» WHAT YOU NEED TO DO: Leave no picture in, and give every entry again exactly.
------------------------------------------------
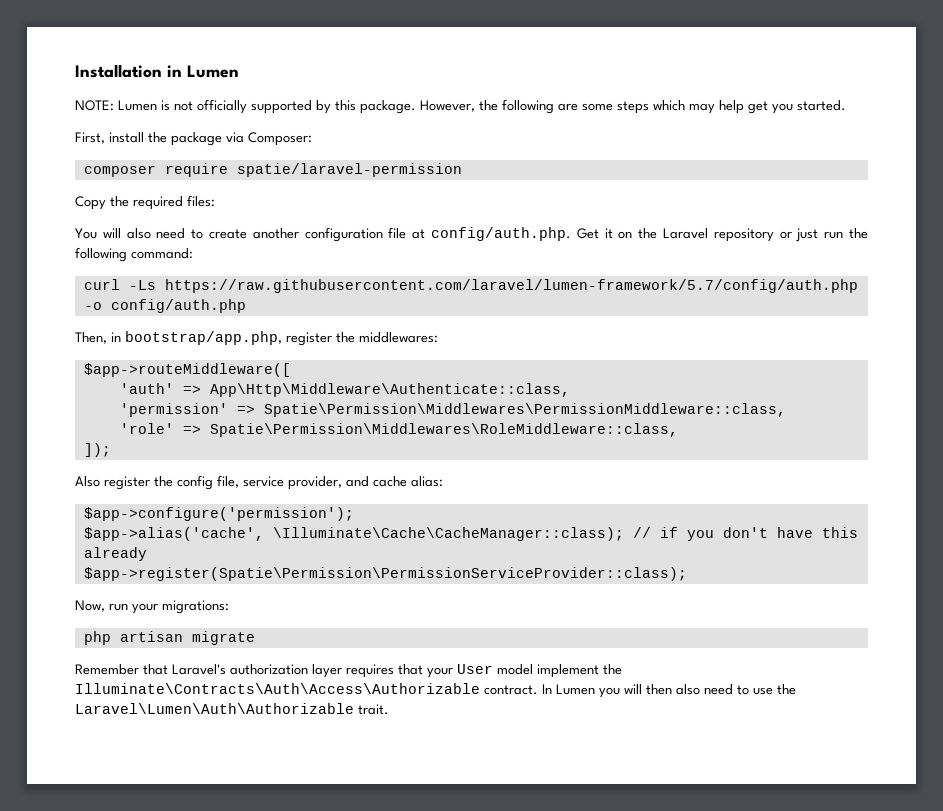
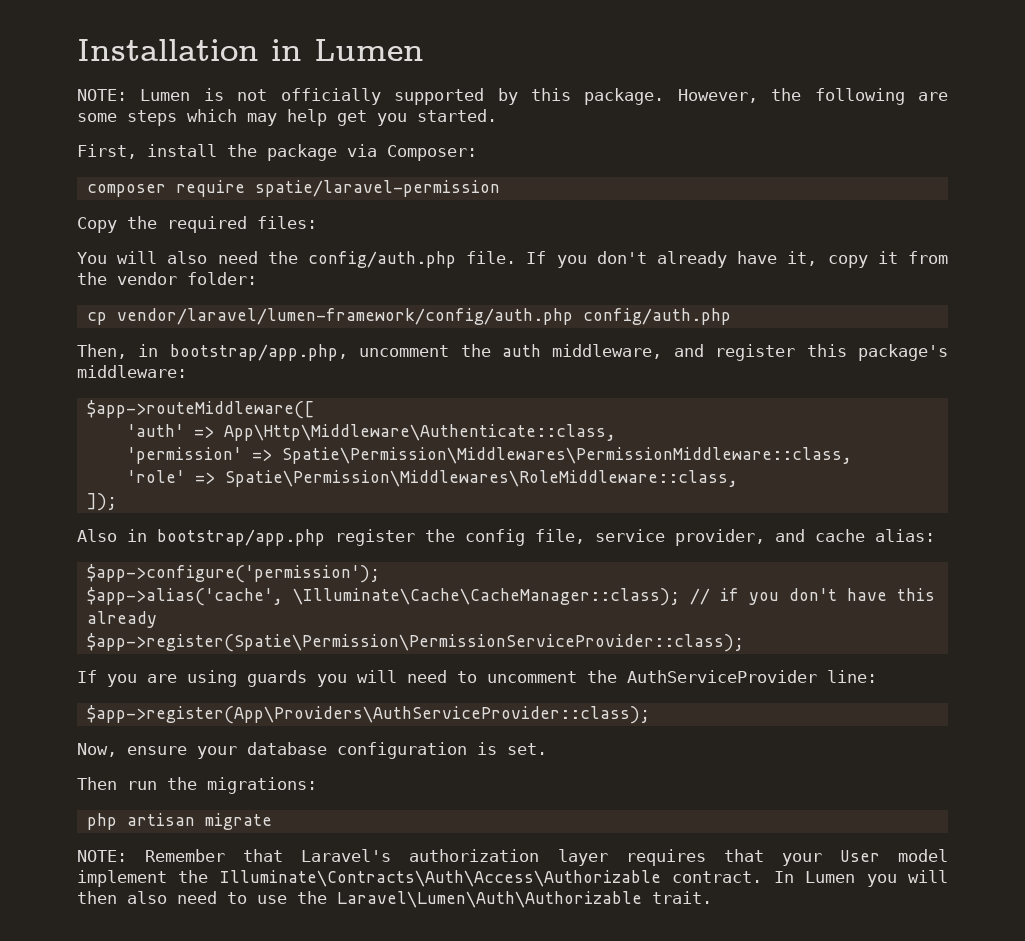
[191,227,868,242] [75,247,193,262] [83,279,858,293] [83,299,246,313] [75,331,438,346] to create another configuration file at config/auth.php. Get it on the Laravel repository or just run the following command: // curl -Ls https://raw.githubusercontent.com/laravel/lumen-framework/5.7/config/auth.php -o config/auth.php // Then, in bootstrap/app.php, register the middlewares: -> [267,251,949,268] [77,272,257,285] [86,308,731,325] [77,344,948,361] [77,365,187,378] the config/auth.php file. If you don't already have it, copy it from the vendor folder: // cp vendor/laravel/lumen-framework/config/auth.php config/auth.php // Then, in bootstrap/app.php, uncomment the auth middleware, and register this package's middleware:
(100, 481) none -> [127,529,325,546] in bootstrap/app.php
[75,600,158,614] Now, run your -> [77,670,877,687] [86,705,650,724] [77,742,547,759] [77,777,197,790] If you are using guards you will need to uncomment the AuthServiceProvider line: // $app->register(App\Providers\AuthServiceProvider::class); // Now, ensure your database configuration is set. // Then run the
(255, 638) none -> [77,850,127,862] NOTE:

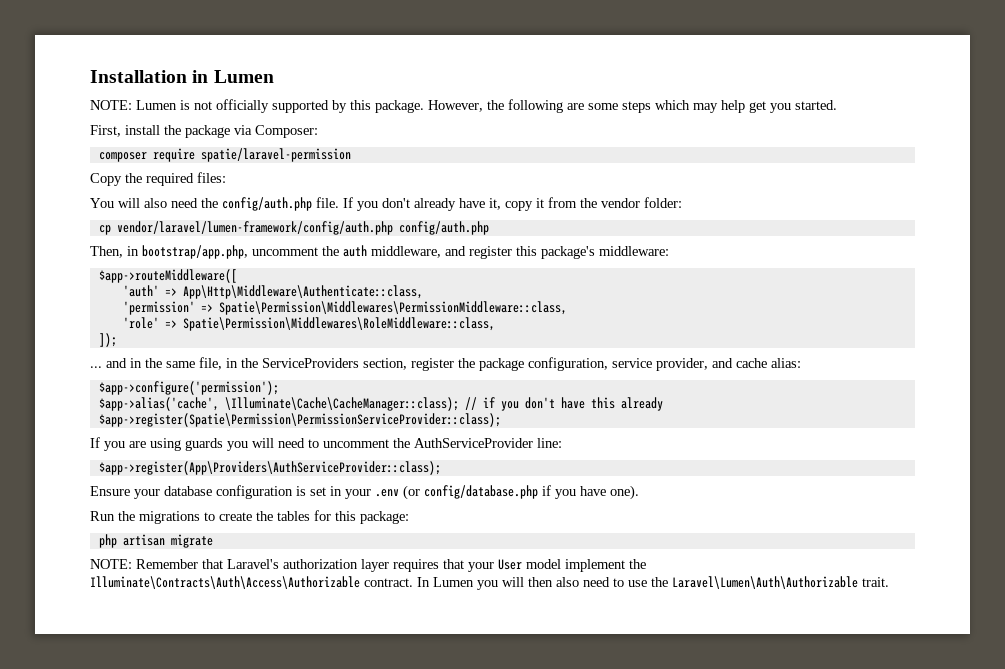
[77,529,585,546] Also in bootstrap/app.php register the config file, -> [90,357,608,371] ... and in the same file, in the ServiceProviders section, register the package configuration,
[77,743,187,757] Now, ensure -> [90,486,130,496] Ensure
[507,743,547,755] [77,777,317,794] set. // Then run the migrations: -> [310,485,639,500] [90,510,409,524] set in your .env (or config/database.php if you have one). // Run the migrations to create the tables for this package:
------------------------------------------------
» YOUR RESPONSE:
[191,227,868,242] [75,247,193,262] [83,279,858,293] [83,299,246,313] [75,331,438,346] to create another configuration file at config/auth.php. Get it on the Laravel repository or just run the following command: // curl -Ls https://raw.githubusercontent.com/laravel/lumen-framework/5.7/config/auth.php -o config/auth.php // Then, in bootstrap/app.php, register the middlewares: -> [267,251,949,268] [77,272,257,285] [86,308,731,325] [77,344,948,361] [77,365,187,378] the config/auth.php file. If you don't already have it, copy it from the vendor folder: // cp vendor/laravel/lumen-framework/config/auth.php config/auth.php // Then, in bootstrap/app.php, uncomment the auth middleware, and register this package's middleware:
(100, 481) none -> [127,529,325,546] in bootstrap/app.php
[75,600,158,614] Now, run your -> [77,670,877,687] [86,705,650,724] [77,742,547,759] [77,777,197,790] If you are using guards you will need to uncomment the AuthServiceProvider line: // $app->register(App\Providers\AuthServiceProvider::class); // Now, ensure your database configuration is set. // Then run the
(255, 638) none -> [77,850,127,862] NOTE:

[77,529,585,546] Also in bootstrap/app.php register the config file, -> [90,357,608,371] ... and in the same file, in the ServiceProviders section, register the package configuration,
[77,743,187,757] Now, ensure -> [90,486,130,496] Ensure
[507,743,547,755] [77,777,317,794] set. // Then run the migrations: -> [310,485,639,500] [90,510,409,524] set in your .env (or config/database.php if you have one). // Run the migrations to create the tables for this package:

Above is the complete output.